We come in with processes. We come in with ideas for improvement. We come in with networks of people that we connect. That's Eric Ellison's main job at the Center of School Leadership. He does that even on Baylor's campus for us. And so how do we do that better? Because ultimately in the time we're in now, I don't think anybody can be that superhero solo leader. We write a lot about collective leadership at the center and what that looks like to do the work that moves towards shared goals. You do a lot of work on collaborative leadership. What kind of leadership do you see working at Baylor in churches in the ecologies? What kind of leadership do you see working? What are some attributes of that that you're encouraged by as we move forward?
Dustin Benac:
There's several different attributes. One is it's leadership that moves at the speed of trust. Collective collaborative leadership is leadership that it can't be engineered, it can't be manufactured. It takes time and it moves at the speed of trust. The second thing is this type of leadership is leadership that's carried by shared language. And I think that's one of the values of a place like Baylor or a place like the Center for School Leadership is I think one of the things you all offer are some shared language. And that allows people to partner around shared work by using the shared language because we can't assume that we mean the same thing when we talk about community or education or formation or faith.

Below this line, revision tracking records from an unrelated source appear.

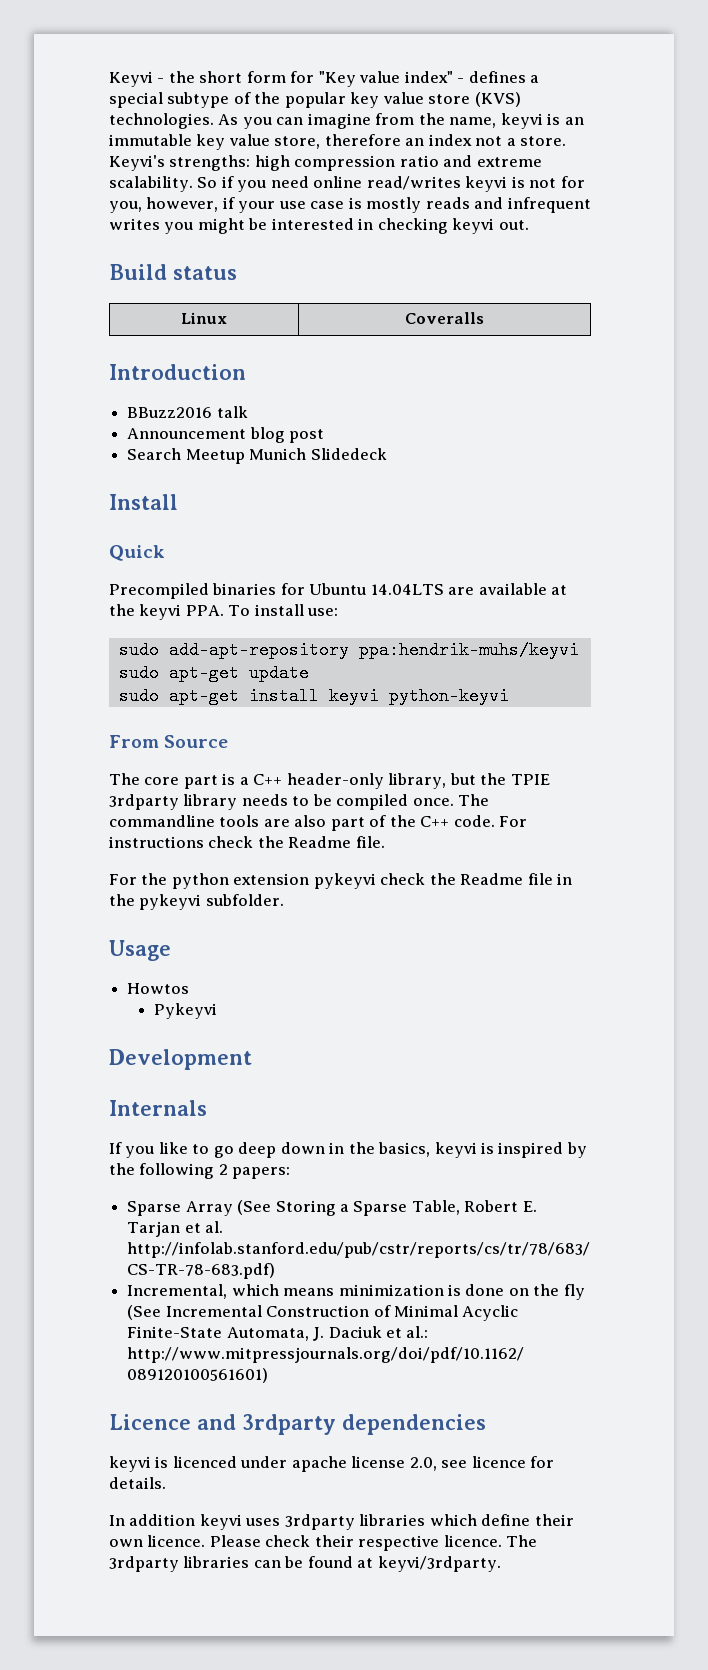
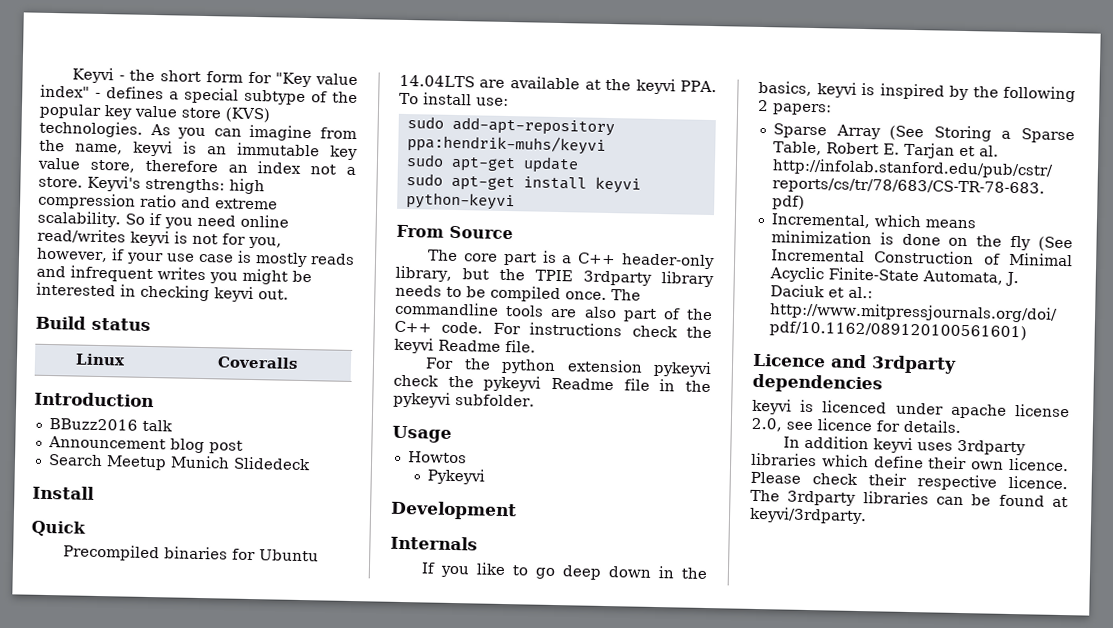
- For instructions check the Readme file.
+ For instructions check the keyvi Readme file.
- For the python extension pykeyvi check the Readme file in the pykeyvi subfolder.
+ For the python extension pykeyvi check the pykeyvi Readme file in the pykeyvi subfolder.

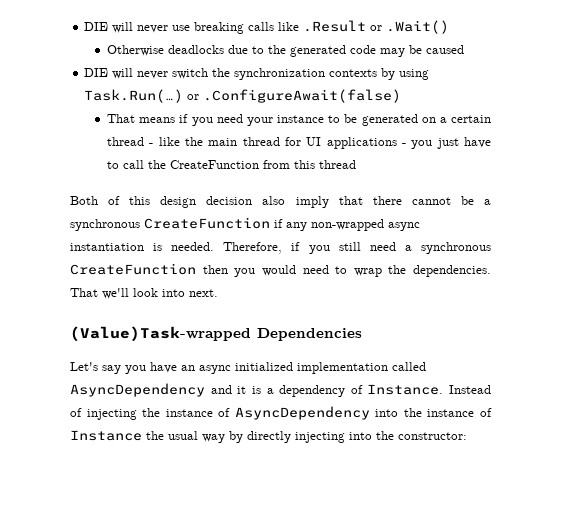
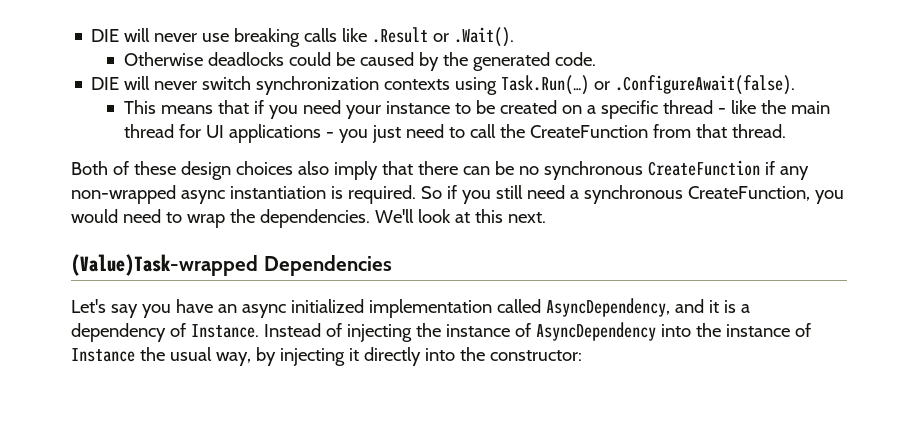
- DIE will never use breaking calls like .Result or .Wait()
+ DIE will never use breaking calls like .Result or .Wait().
- Otherwise deadlocks due to the generated code may be caused
+ Otherwise deadlocks could be caused by the generated code.
- DIE will never switch the synchronization contexts by using Task.Run(…) or .ConfigureAwait(false)
- That means if you need your instance to be generated on a certain thread - like the main thread for UI applications - you just have to call the CreateFunction from this thread
+ DIE will never switch synchronization contexts using Task.Run(…) or .ConfigureAwait(false).
+ This means that if you need your instance to be created on a specific thread - like the main thread for UI applications - you just need to call the CreateFunction from that thread.
- Both of this design decision also imply that there cannot be a synchronous CreateFunction if any non-wrapped async instantiation is needed. Therefore, if you still need a synchronous CreateFunction then you would need to wrap the dependencies.
+ Both of these design choices also imply that there can be no synchronous CreateFunction if any non-wrapped async instantiation is required. So if you still need a synchronous CreateFunction, you would need to wrap the dependencies.
- That we'll look into next.
+ We'll look at this next.
- Let's say you have an async initialized implementation called AsyncDependency and it is a dependency of Instance.
+ Let's say you have an async initialized implementation called AsyncDependency, and it is a dependency of Instance.
- Instead of injecting the instance of AsyncDependency into the instance of Instance the usual way by directly injecting into the constructor:
+ Instead of injecting the instance of AsyncDependency into the instance of Instance the usual way, by injecting it directly into the constructor:

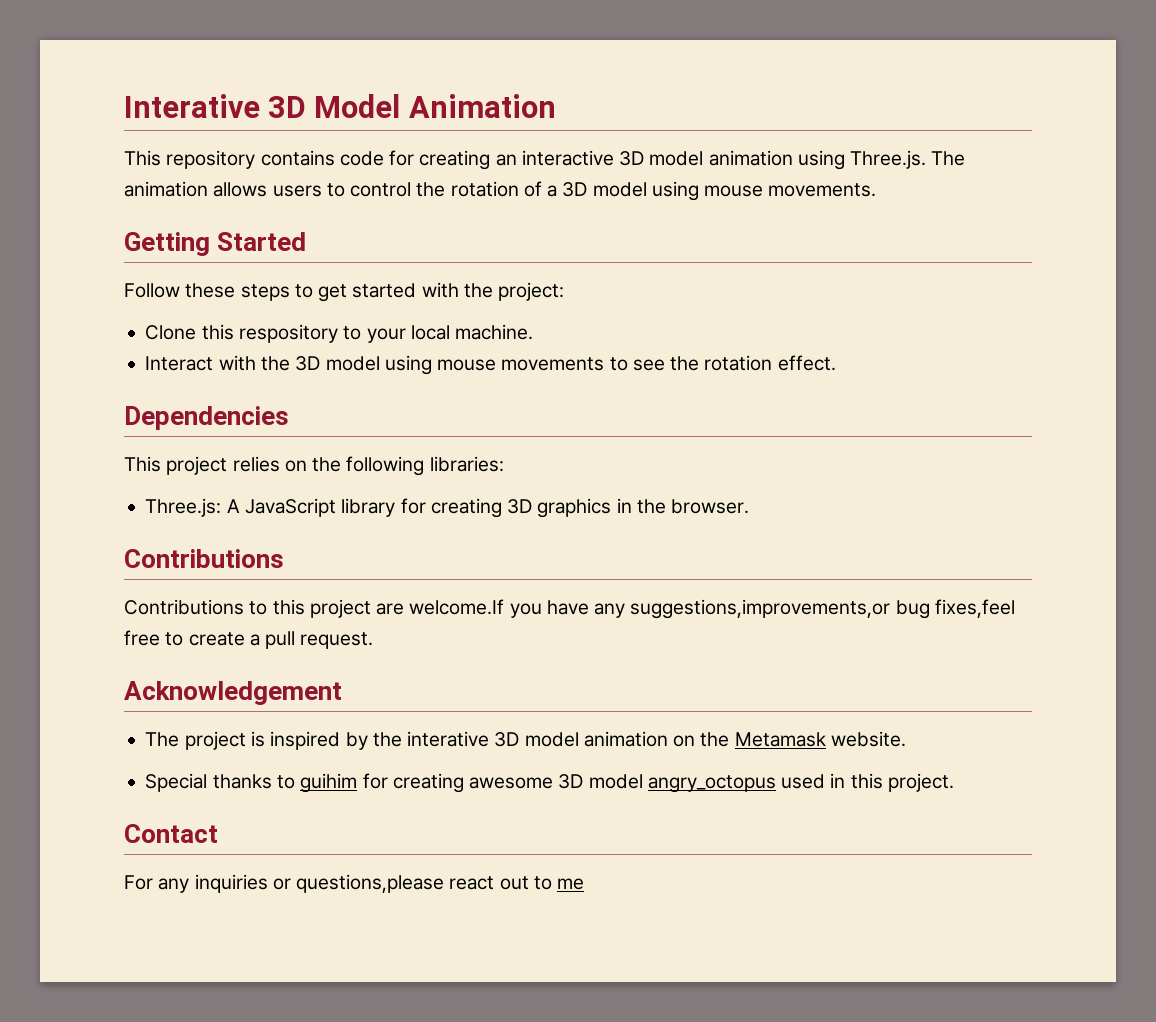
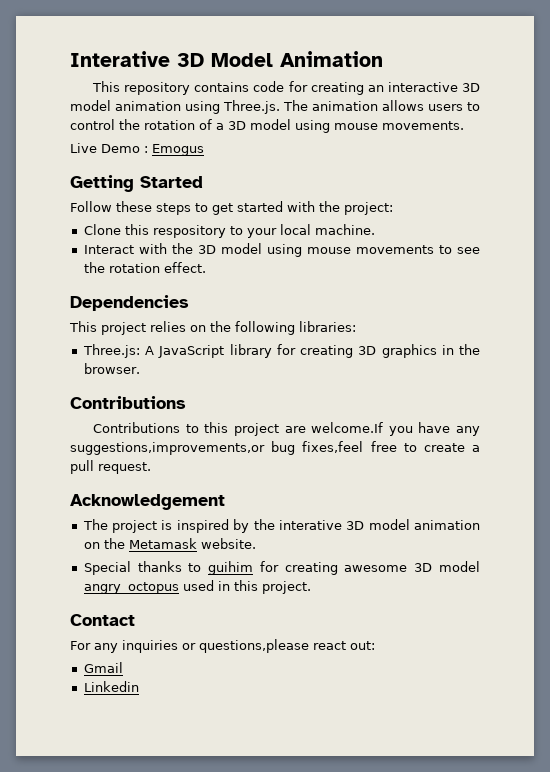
+ Live Demo : Emogus
- For any inquiries or questions,please react out to me
+ For any inquiries or questions,please react out:
+ Gmail
+ Linkedin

You have to have shared language because that's the point of contact where the shared work begins. The third thing that I think is required is an ability to recognize and celebrate a diversity of leadership expressions. Leadership, particularly collaborative leadership, is carried by teams. In order to have a strong team, you need to have people who lead in different ways. In my book, Adaptive Church, I talk about this across six different modes of leading, leading as the caretaker, leading as the catalyst, leading as the connector convener, leading as the surveyor, leading as the champion, leading as the guide. An effective collaboration requires people and teams who have the diversity, the dexterity, and the variety of gifts to lead in different ways in order to respond the needs of their community.
Jon:
You talk about diversity, dexterity, and variety, and a lot of people will hear that, and say it sounds messy.
Dustin Benac:
It is.
Jon:
And my argument is leadership's always going to be messy. It's whether it's going to be messy on the front end or the back end. I'd much rather it be hashed out with diverse thinkers that bring this variety to what we do so that we better represent the communities we serve. If you're thinking in ecologies, you certainly can't, as a single person know what's going to work best for everyone in that ecosystem. That is just not going to be possible. But it takes time, which you already mentioned about relationships, but it also takes time to process things. But then at the back end, you have something that actually might work as opposed to you implementing something which churches do this all the time, "Oh, we got to grow attendance, we got to grow the budget. We got to do..." And so it just becomes this hamster wheel we jump on and then we're spinning off crazy. And in churches, you are burning human beings who get run over by that hamster wheel.
Dustin Benac:
That's exactly right. And I think it's important to make a difference between the messiness of shared and collaborative leadership and sloppiness because-
Jon:
Yes. That's a good point.
Dustin Benac:
... we don't have an excuse for being sloppy. The responsibility of leadership requires that we do it as well as we can. And part of not being sloppy is having shared language, knowing your lane, and also having good and effective strategy. It's going to be messy, it's going to be improvisational. It's not going to turn out like you thought or hoped it would, but you can be purposeful, you can be intentional, you can be strategic, you can be patient. And when those ingredients are there, the outcome is oftentimes far better than we could ever hope or imagine.
Jon:
The sloppy piece is such a great point. I think in schools, we have oversold the idea of failing forward. We've taken this Silicon Valley idea that fail fast, fail forward. No one wants to fail. And so you don't take haphazard risks, that's sloppy. You take strategic risks and Chip and Dan Heath write that the promise of risk taking is not, I don't have the exact quote, but the promise of risk taking is not success. It's learning. All right. If success were always promised for taking risks, it wouldn't be a risk. And so ultimately, how do we take the right risks? How do we take them with the right people?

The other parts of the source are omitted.